WHAT NEEDS TO BE DONE » When the line with "- Realtime event" appears below, start repeating lines exactly, and keep going through the line with "modern application development."; add nothing outside that span.
[RECORDS PROVIDED — start]
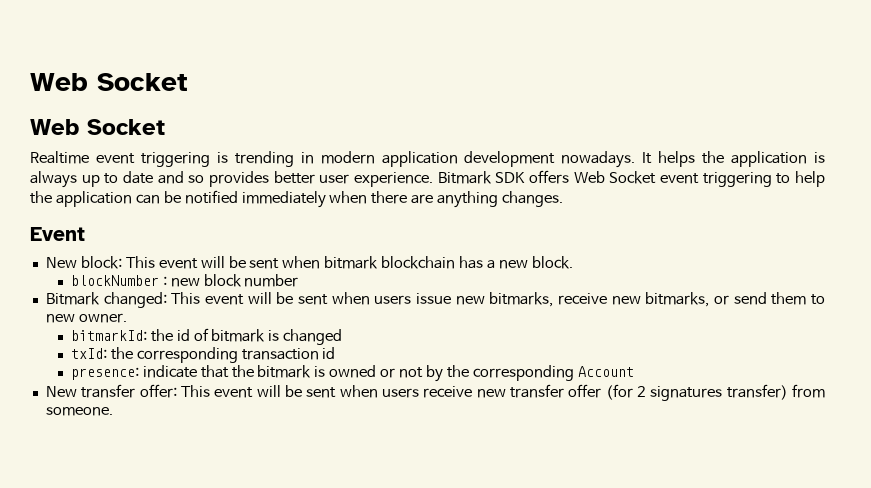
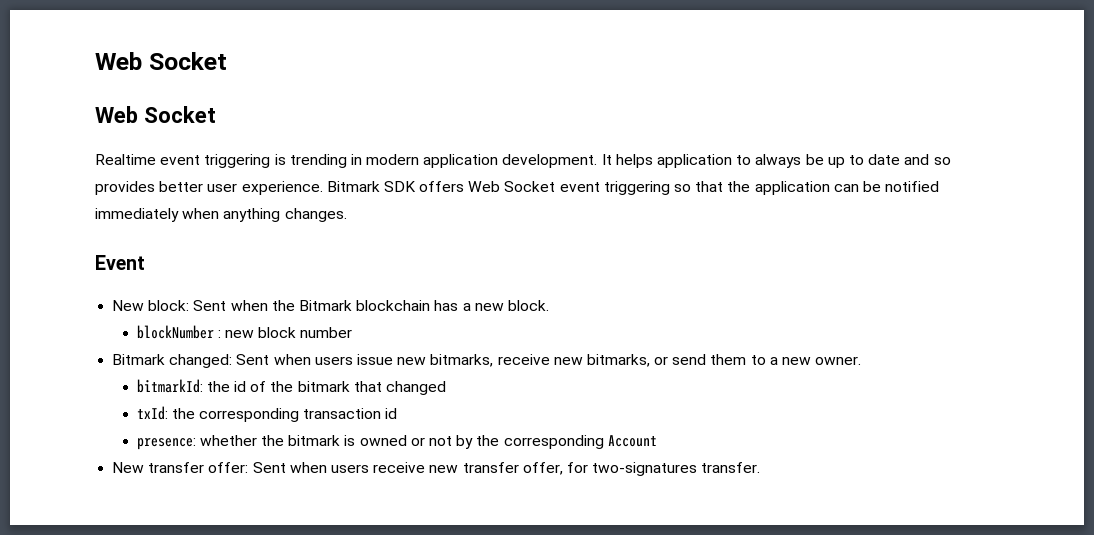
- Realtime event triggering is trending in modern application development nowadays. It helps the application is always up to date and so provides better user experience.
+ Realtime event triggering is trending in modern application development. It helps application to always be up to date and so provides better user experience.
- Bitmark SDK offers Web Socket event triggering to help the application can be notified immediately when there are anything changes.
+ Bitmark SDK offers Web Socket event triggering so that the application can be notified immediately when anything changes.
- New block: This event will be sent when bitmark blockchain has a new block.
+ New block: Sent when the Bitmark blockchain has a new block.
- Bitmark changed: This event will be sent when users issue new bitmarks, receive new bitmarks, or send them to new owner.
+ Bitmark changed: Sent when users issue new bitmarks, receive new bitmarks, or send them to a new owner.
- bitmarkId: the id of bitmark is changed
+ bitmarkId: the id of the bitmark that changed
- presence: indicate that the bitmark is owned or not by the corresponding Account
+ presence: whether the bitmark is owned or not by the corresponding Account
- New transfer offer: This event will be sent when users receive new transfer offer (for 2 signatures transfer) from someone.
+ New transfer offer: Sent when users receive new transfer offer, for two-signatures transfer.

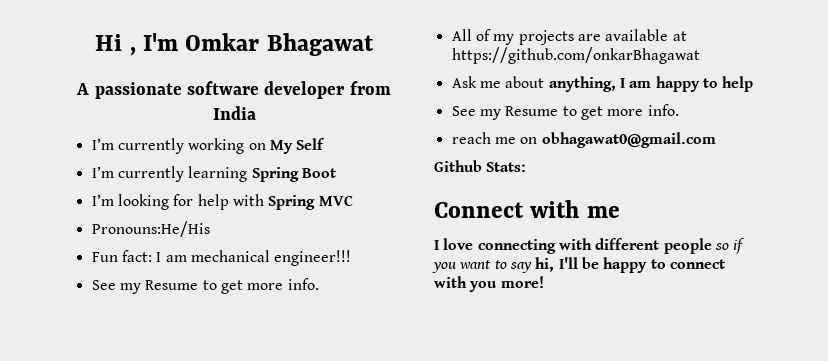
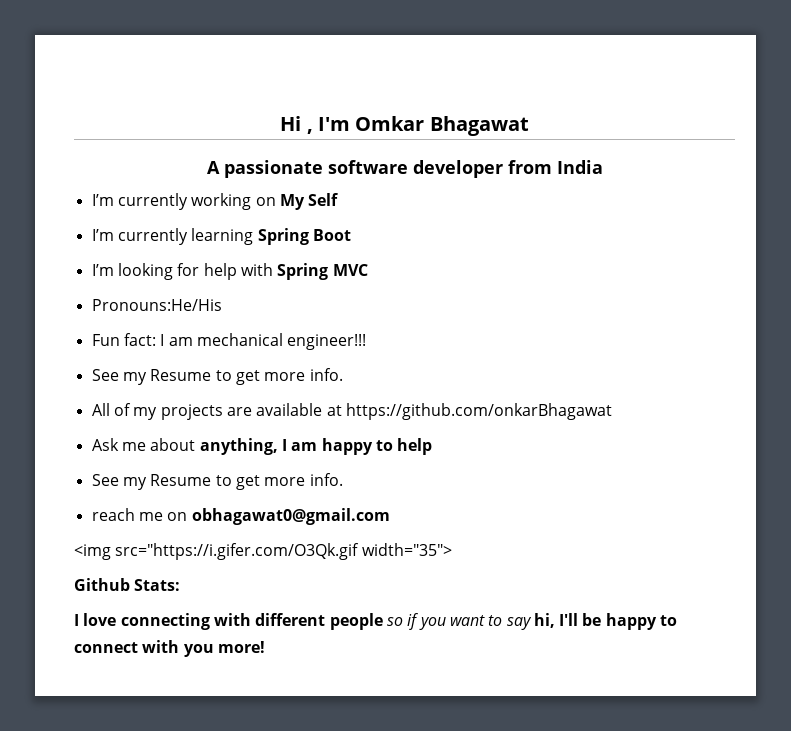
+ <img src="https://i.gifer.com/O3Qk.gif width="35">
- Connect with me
[RECORDS PROVIDED — finish]
[RECORDS PROVIDED — start]
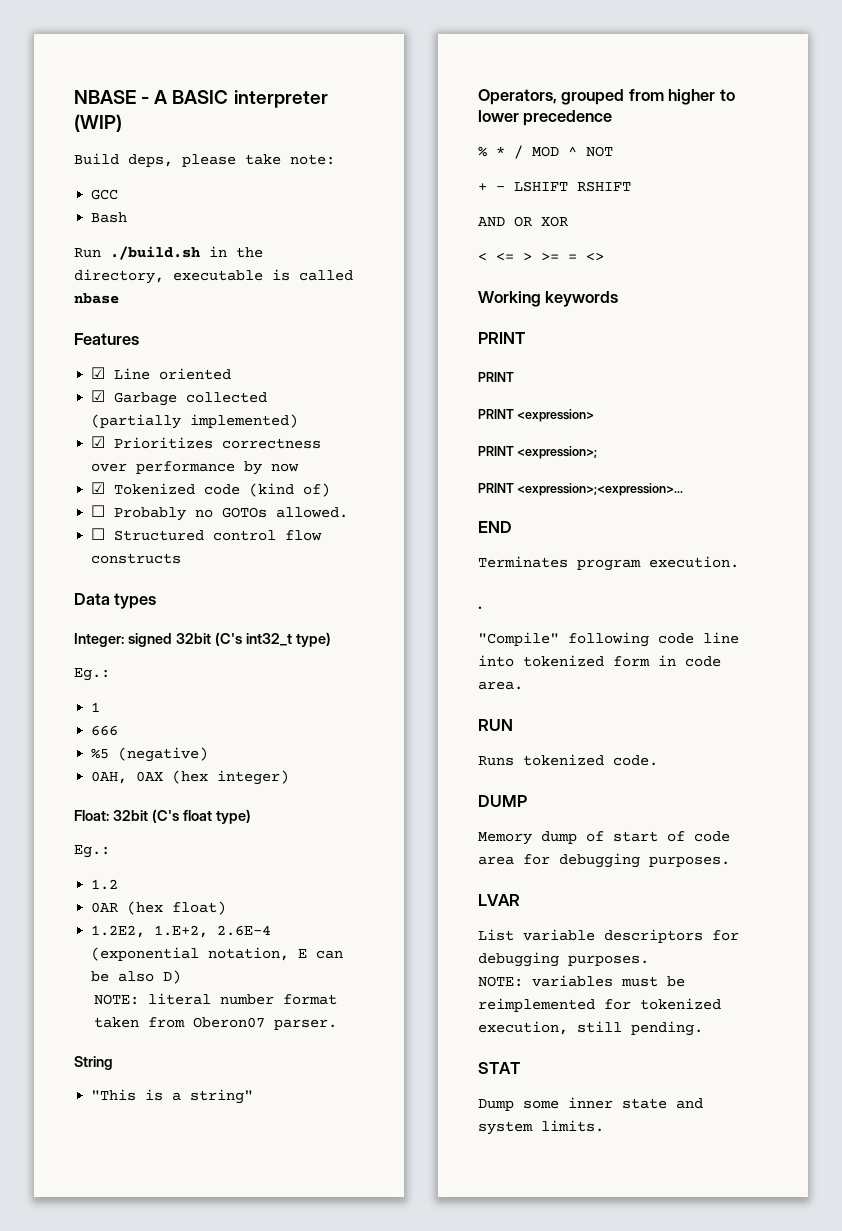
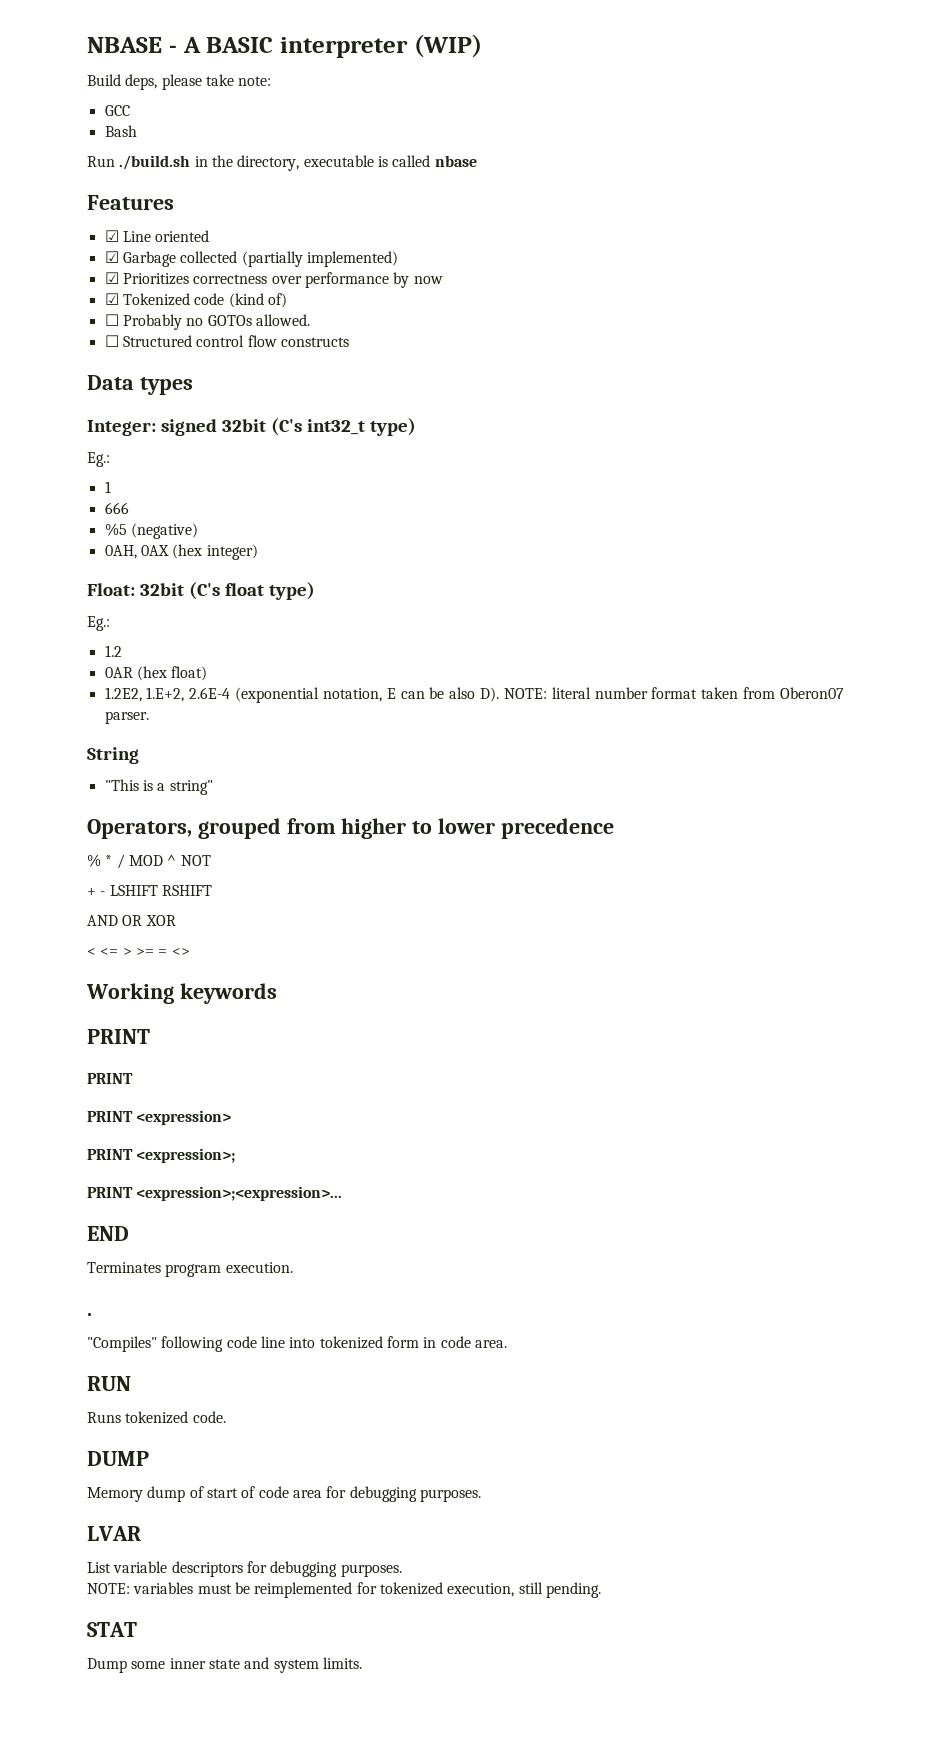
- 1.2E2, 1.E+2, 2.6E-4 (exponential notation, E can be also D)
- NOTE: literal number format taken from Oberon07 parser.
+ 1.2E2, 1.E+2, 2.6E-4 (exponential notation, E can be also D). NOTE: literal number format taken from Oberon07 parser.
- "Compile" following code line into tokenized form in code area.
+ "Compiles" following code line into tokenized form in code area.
[RECORDS PROVIDED — finish]
COMPLETED EXERCISE »
- Realtime event triggering is trending in modern application development nowadays. It helps the application is always up to date and so provides better user experience.
+ Realtime event triggering is trending in modern application development. It helps application to always be up to date and so provides better user experience.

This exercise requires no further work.